In the records that follow, the lines from the one containing "DllBase | 0x18 | 0x30" to the one containing "SizeOfImage | 0x20 | 0x40", inclusive, are to be given again exactly.

→ **TASK MATERIAL**
__________________________________________________

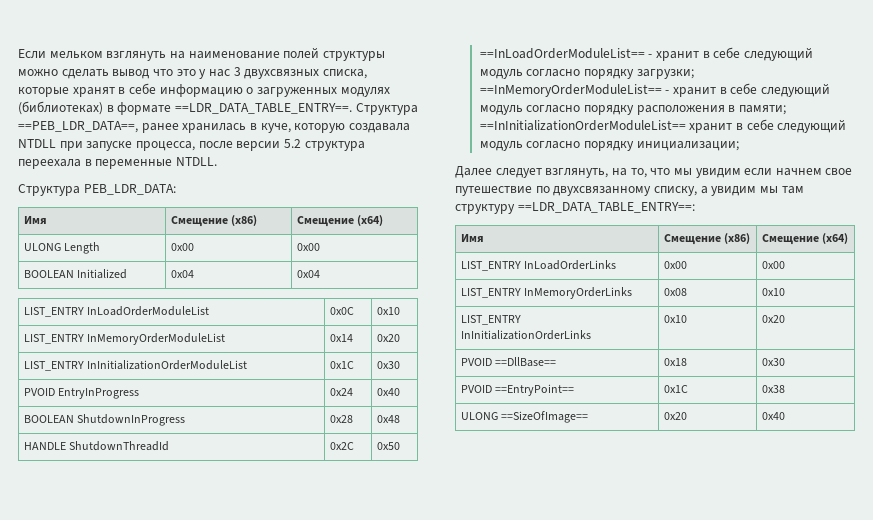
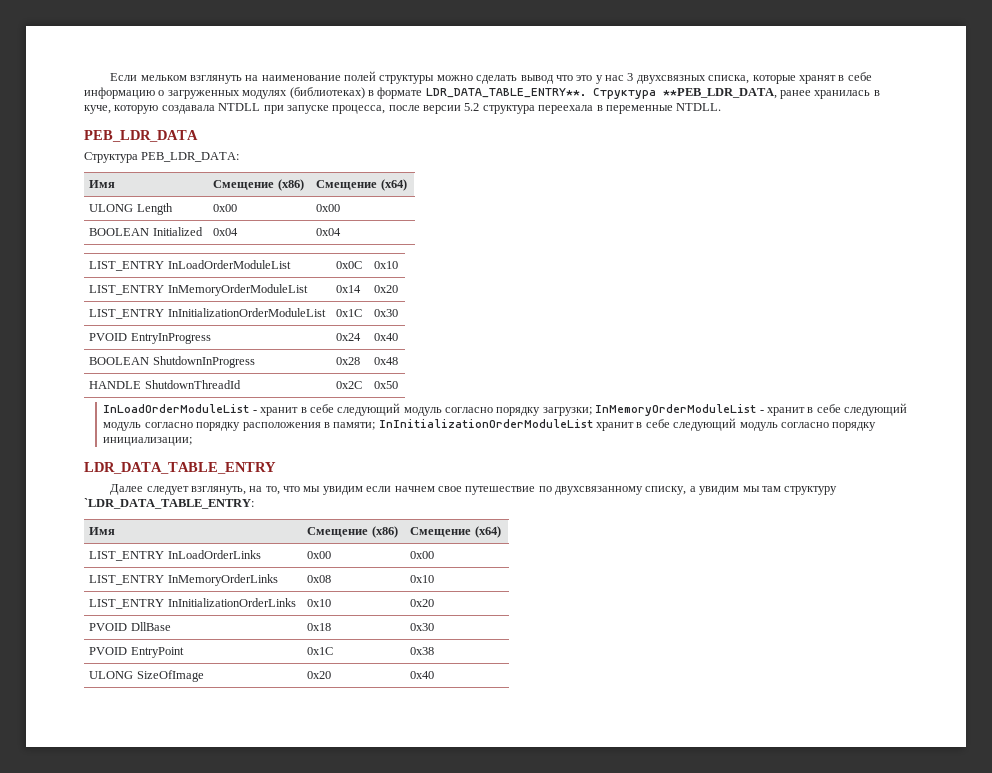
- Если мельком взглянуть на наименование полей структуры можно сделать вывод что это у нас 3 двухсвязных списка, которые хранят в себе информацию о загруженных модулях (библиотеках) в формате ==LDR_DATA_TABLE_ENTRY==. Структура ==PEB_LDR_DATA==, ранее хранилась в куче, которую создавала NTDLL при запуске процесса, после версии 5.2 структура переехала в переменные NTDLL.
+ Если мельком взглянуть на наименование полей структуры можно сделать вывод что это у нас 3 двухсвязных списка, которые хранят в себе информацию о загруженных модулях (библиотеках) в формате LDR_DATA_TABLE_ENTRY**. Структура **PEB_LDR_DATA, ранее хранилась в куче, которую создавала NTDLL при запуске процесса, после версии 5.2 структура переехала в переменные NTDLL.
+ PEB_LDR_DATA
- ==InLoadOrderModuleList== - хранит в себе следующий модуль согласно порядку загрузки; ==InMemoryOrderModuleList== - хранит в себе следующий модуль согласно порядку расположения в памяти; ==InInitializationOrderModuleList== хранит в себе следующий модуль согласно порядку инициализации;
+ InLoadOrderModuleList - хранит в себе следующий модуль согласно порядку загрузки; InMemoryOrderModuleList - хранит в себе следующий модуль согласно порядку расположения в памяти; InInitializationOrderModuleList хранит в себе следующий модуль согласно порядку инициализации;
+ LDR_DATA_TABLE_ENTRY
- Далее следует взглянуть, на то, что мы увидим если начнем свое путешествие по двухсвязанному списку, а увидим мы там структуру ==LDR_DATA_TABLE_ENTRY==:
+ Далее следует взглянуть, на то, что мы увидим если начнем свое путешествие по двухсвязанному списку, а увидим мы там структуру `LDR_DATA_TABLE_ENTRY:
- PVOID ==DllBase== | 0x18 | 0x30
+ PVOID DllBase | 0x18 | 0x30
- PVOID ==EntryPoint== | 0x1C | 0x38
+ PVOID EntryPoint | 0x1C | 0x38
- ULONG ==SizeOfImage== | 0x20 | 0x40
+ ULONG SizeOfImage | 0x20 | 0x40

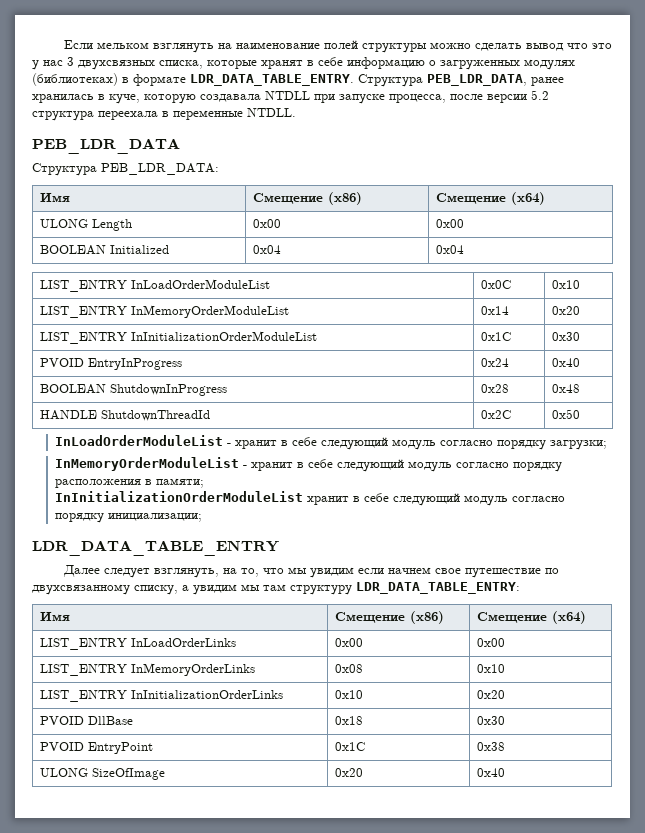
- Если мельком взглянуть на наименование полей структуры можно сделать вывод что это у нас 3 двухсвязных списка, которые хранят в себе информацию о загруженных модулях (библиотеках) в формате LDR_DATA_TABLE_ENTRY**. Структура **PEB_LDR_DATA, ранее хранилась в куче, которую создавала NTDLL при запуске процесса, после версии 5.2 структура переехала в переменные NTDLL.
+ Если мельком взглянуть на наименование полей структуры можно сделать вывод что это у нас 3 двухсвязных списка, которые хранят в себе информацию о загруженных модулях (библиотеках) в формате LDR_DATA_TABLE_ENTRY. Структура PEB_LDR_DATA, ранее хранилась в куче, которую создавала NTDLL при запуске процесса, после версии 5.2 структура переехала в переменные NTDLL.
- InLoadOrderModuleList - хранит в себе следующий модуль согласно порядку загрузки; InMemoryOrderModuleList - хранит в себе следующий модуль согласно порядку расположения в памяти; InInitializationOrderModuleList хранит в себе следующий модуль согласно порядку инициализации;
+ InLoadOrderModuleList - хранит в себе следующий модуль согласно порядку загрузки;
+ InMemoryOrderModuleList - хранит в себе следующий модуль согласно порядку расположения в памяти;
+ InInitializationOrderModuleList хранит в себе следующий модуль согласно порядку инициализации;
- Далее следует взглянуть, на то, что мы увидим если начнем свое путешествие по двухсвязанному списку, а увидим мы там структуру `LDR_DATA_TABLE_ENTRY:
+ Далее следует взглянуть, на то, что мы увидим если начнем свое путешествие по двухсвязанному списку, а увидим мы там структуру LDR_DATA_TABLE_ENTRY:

__________________________________________________

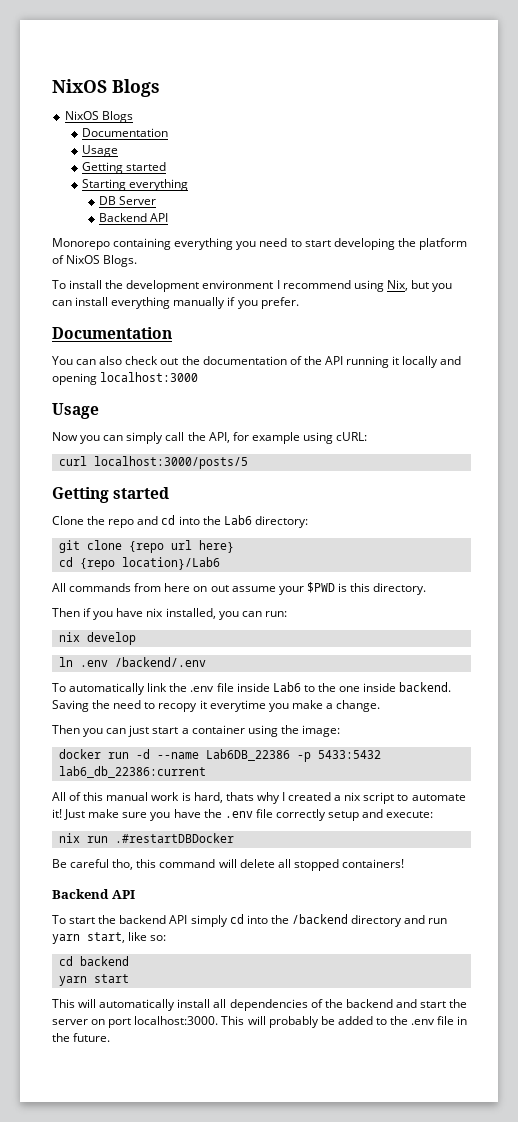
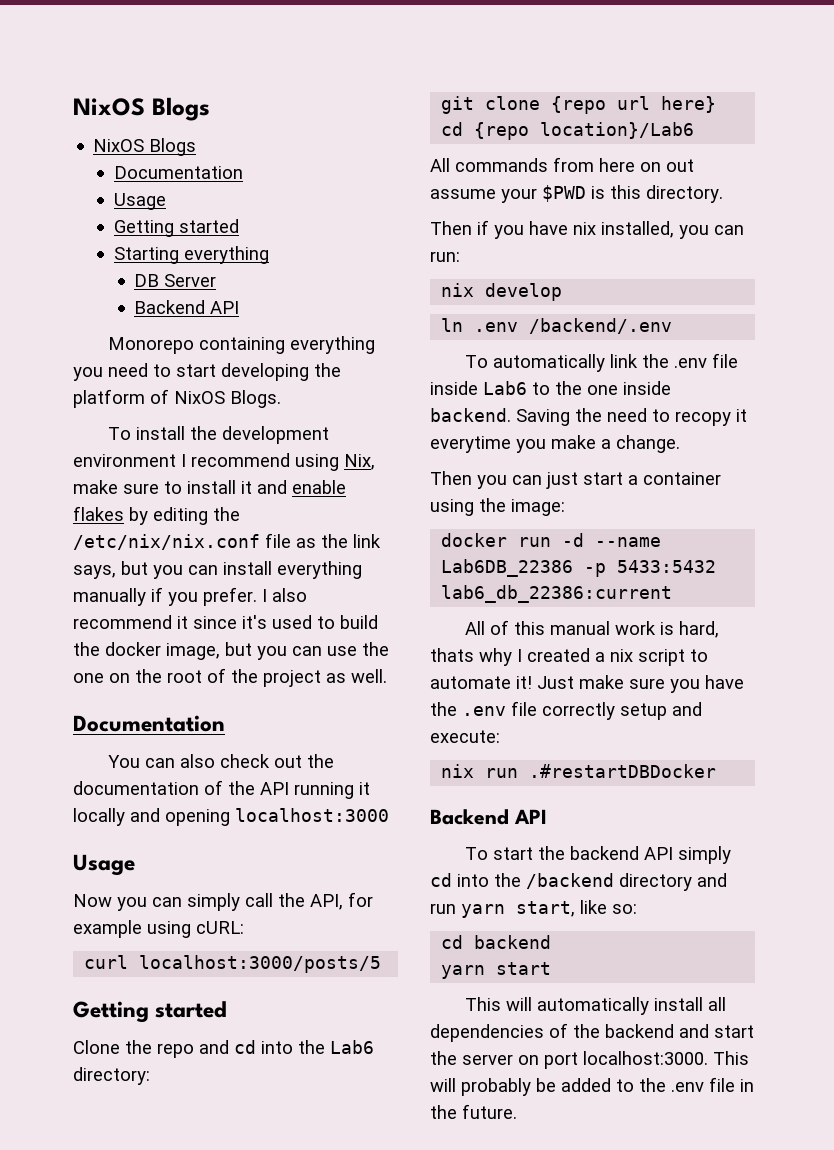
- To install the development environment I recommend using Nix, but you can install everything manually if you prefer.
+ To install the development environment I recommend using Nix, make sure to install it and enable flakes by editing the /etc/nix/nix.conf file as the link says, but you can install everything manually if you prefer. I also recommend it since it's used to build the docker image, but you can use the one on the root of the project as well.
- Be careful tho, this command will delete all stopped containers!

__________________________________________________

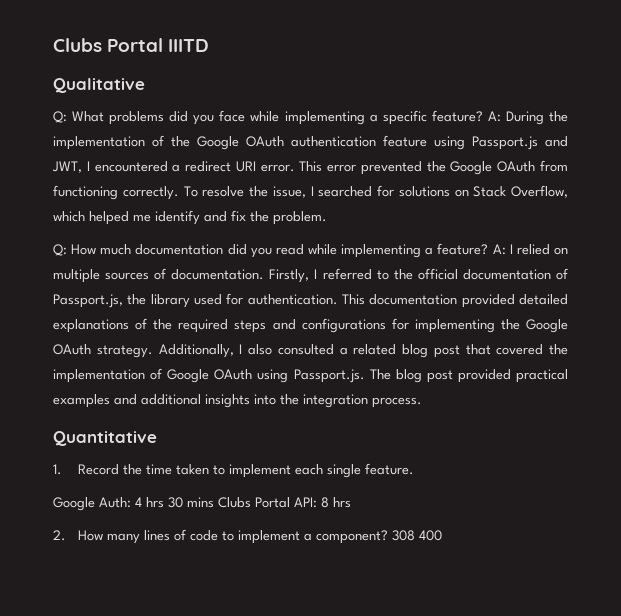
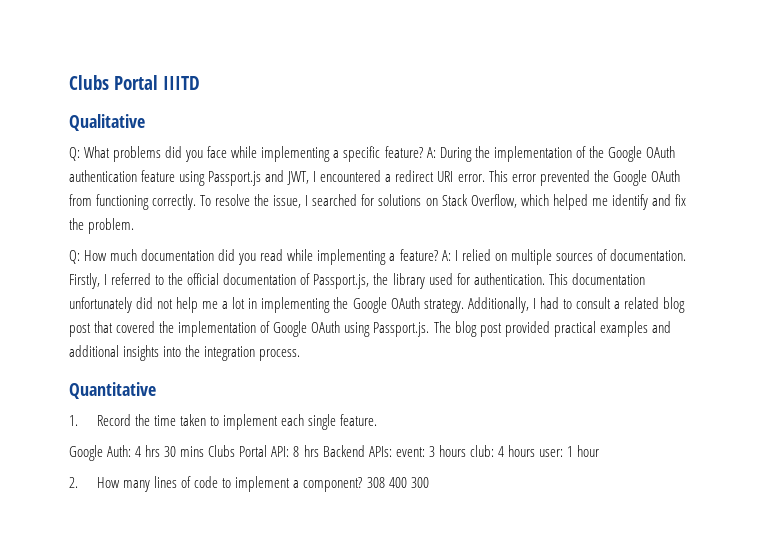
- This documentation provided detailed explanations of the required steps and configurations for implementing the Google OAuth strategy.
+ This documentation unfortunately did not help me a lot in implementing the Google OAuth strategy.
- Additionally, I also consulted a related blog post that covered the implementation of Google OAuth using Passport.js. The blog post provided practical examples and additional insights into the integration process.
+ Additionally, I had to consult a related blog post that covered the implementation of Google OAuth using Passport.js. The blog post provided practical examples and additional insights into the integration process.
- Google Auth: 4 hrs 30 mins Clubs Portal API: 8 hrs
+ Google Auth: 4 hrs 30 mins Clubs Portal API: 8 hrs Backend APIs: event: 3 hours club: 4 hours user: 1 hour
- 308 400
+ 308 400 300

__________________________________________________

→ **RESPONSE TO THE TASK**
+ PVOID DllBase | 0x18 | 0x30
- PVOID ==EntryPoint== | 0x1C | 0x38
+ PVOID EntryPoint | 0x1C | 0x38
- ULONG ==SizeOfImage== | 0x20 | 0x40
+ ULONG SizeOfImage | 0x20 | 0x40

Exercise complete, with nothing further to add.